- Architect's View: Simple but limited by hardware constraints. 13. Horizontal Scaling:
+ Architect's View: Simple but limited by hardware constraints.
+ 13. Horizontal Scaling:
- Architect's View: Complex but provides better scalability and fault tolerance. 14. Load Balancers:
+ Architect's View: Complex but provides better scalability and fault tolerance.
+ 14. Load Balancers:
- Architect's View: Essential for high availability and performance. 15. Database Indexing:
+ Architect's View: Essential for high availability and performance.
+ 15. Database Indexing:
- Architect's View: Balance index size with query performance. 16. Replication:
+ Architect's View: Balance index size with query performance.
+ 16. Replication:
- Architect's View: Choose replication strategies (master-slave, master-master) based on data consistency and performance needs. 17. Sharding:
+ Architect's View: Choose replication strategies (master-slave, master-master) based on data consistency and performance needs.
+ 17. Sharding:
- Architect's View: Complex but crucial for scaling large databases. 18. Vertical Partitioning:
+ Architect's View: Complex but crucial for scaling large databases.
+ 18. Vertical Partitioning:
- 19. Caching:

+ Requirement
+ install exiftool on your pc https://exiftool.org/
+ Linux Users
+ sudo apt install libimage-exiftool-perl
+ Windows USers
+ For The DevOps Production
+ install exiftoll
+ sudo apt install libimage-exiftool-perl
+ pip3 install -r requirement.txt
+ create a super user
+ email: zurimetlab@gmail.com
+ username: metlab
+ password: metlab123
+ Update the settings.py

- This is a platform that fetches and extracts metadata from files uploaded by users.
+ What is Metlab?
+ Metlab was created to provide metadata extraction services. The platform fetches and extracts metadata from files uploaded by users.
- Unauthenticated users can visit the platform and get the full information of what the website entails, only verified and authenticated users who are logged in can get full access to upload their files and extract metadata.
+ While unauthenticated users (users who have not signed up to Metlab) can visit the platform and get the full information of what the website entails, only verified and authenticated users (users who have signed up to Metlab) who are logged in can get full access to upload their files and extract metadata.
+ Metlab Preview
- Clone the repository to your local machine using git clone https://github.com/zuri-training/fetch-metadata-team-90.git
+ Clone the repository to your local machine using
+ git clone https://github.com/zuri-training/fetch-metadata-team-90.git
^^^^^^^^^^^^^^^^
**Goal of the exercise:**
Each line above that contains the word "query" should be copied.

**Response area:**
- Architect's View: Balance index size with query performance. 16. Replication:
+ Architect's View: Balance index size with query performance.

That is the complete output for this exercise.